* Required work *
When you reach the line containing "- Online build" in the data below, begin returning lines exactly as written, and stop once the line containing "- To package" has been returned.

* Record excerpts *
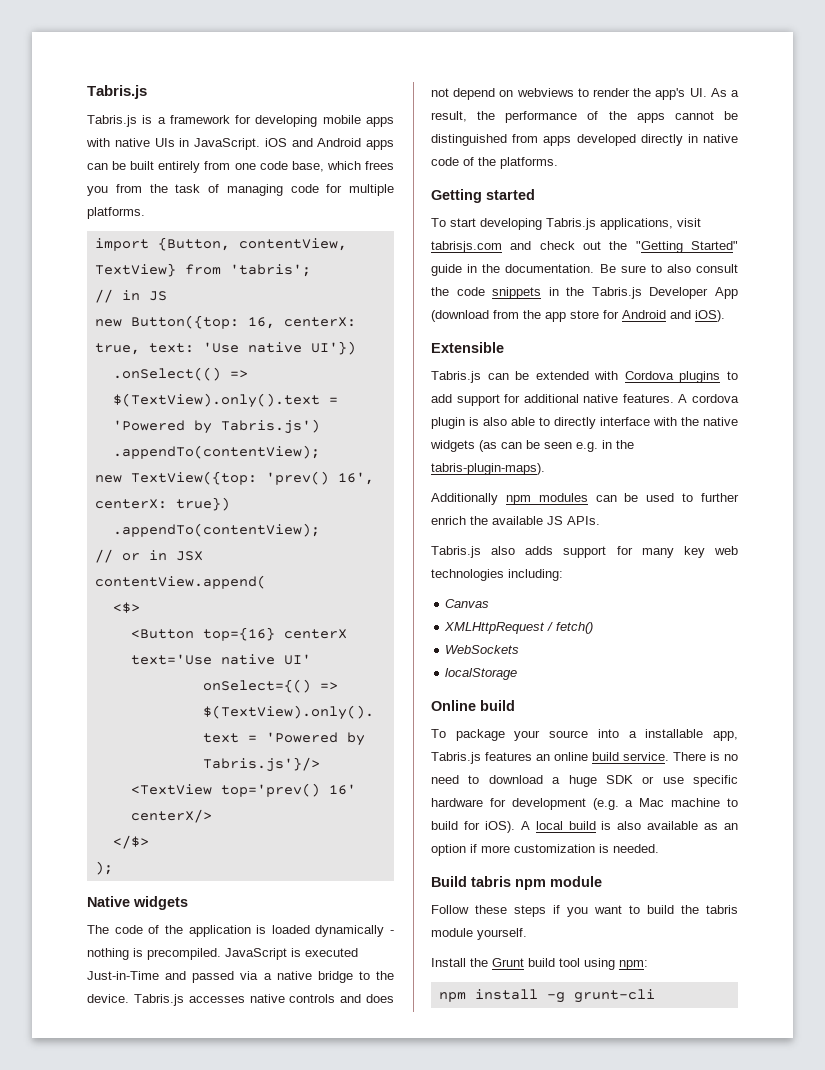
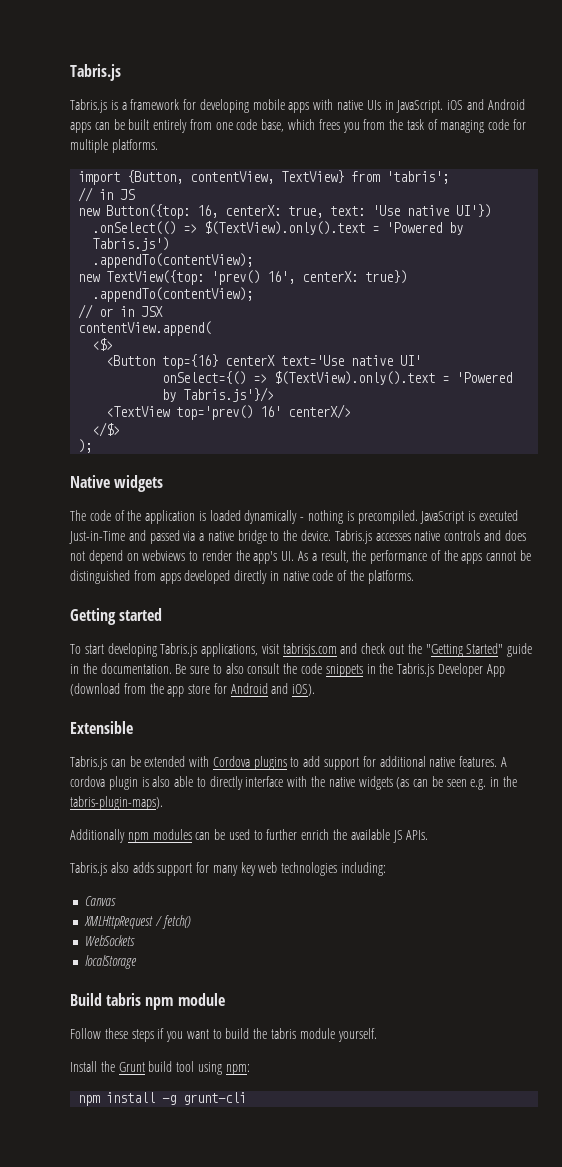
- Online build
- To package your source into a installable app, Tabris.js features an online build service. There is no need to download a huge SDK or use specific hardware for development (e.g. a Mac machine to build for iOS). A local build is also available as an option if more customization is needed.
...
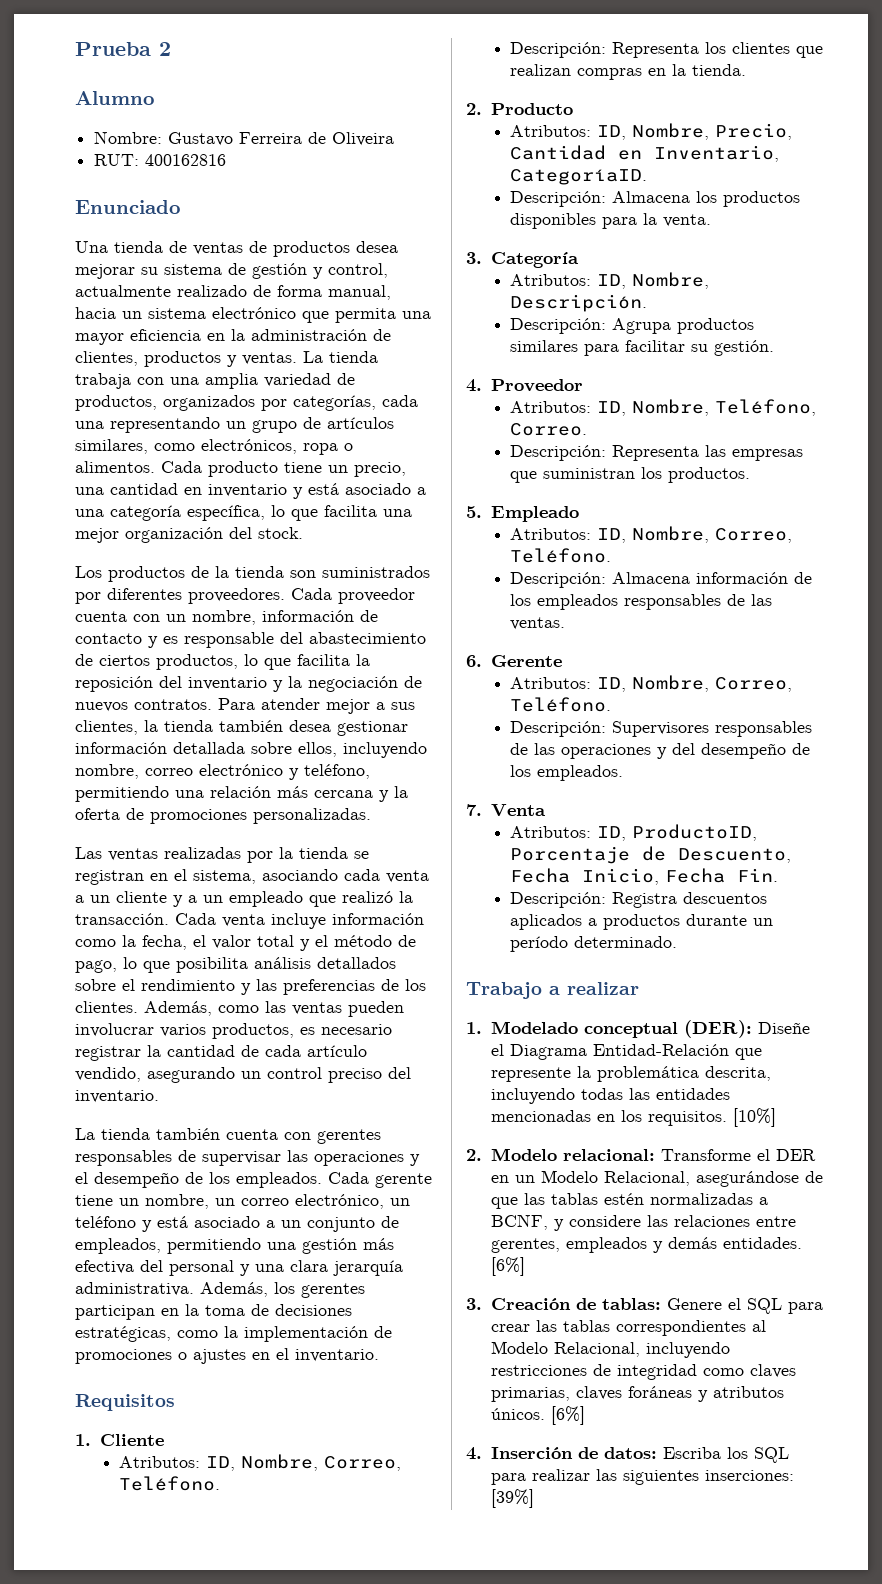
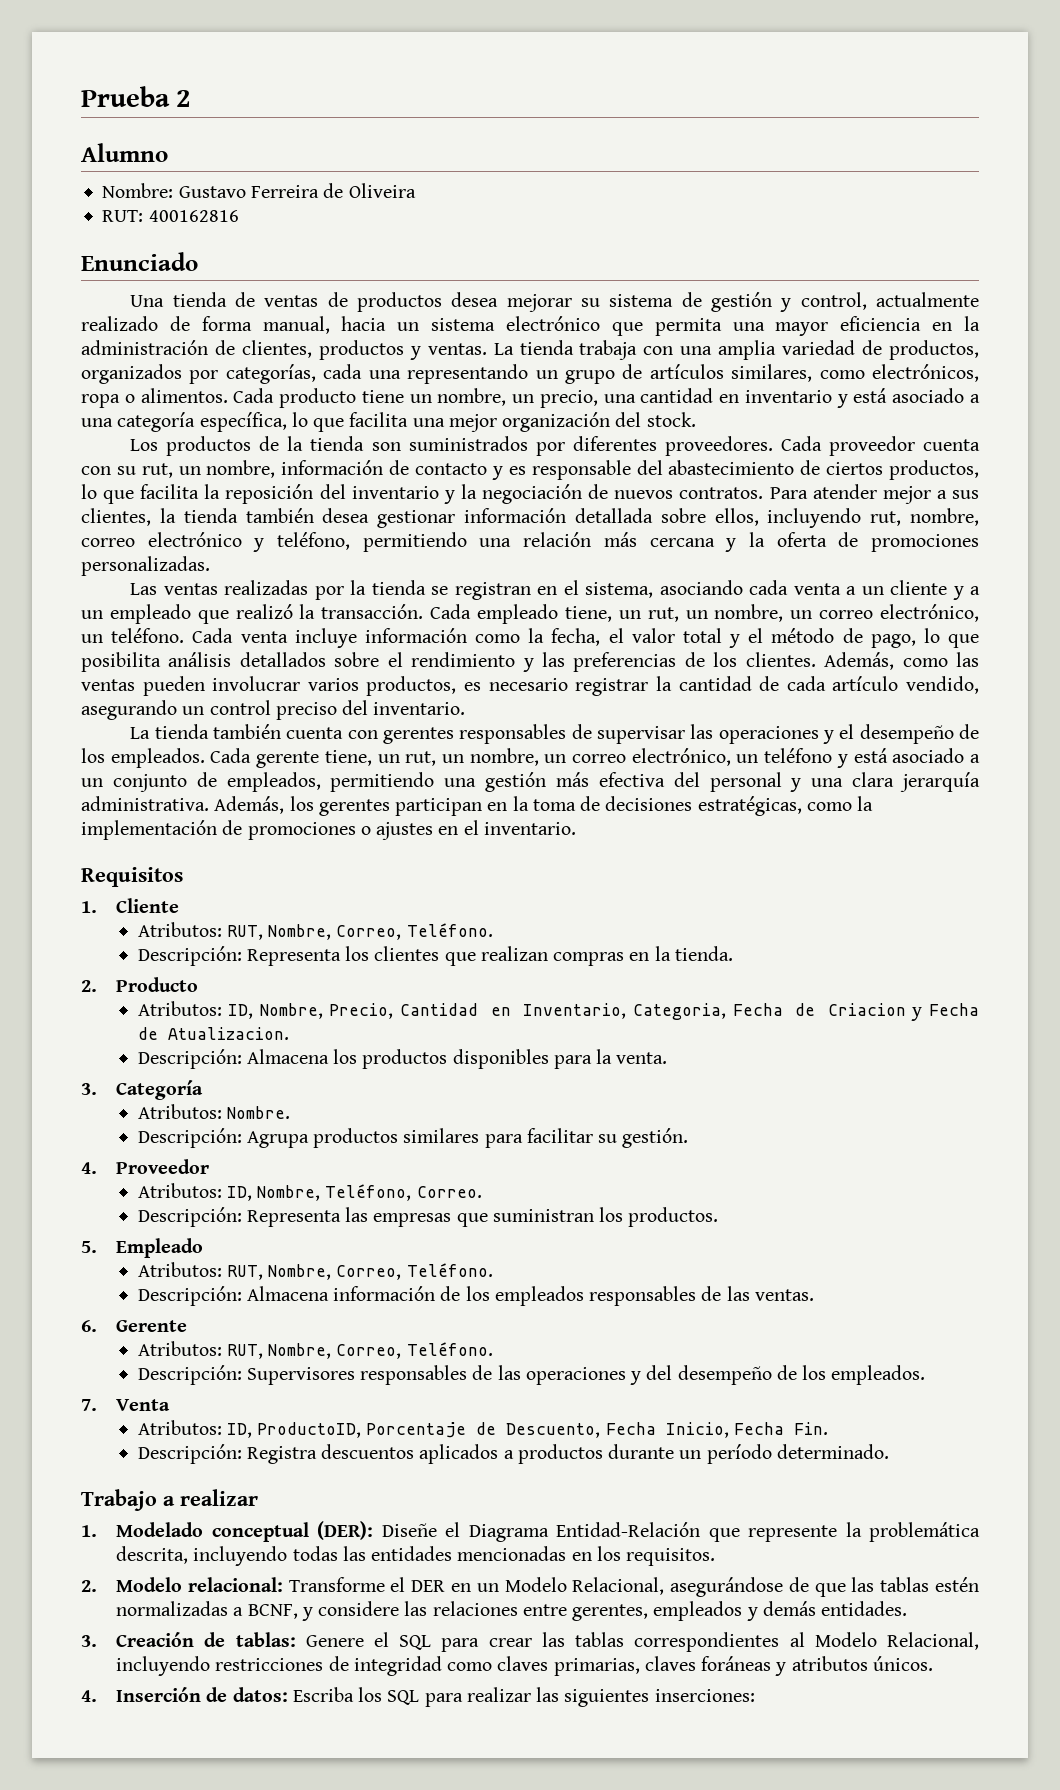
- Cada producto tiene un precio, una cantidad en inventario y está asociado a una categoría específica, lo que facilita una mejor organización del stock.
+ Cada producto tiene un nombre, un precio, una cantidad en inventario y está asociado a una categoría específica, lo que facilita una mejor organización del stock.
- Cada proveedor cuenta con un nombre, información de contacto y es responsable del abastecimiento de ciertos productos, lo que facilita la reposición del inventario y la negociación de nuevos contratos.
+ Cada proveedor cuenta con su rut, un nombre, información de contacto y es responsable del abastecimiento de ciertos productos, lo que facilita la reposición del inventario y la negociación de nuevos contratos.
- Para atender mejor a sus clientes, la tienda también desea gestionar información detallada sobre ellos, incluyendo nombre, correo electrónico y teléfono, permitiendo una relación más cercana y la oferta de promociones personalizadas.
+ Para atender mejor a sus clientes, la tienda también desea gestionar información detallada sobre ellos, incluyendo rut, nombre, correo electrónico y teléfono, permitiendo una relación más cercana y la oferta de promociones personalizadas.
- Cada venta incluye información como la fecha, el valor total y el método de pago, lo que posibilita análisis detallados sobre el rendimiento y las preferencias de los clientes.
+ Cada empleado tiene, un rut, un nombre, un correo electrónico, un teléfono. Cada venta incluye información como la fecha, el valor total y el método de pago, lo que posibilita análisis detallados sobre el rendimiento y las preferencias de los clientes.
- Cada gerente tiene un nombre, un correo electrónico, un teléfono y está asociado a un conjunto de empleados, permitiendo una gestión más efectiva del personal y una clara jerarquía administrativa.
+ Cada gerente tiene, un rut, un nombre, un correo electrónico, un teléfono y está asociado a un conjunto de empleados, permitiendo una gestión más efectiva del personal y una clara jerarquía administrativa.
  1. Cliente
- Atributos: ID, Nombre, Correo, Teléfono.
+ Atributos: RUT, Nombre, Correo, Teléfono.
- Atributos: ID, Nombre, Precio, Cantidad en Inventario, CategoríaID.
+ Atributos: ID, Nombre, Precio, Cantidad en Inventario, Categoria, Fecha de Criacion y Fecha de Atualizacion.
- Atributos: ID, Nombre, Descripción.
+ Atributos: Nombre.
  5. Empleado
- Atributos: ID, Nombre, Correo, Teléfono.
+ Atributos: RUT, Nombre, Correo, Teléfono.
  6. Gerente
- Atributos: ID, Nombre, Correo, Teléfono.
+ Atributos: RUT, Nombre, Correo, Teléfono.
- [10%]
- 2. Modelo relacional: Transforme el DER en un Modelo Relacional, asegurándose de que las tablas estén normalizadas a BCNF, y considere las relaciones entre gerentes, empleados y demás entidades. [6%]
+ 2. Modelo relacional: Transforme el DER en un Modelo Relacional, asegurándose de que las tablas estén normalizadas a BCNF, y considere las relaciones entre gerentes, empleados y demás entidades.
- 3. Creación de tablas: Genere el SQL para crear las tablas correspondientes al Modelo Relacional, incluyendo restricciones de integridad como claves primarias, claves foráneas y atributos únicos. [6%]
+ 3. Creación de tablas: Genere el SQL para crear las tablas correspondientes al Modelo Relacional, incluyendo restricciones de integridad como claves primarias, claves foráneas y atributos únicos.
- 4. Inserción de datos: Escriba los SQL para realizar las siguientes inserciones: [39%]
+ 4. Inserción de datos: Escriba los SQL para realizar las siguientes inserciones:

* Solution *
- Online build
- To package your source into a installable app, Tabris.js features an online build service. There is no need to download a huge SDK or use specific hardware for development (e.g. a Mac machine to build for iOS). A local build is also available as an option if more customization is needed.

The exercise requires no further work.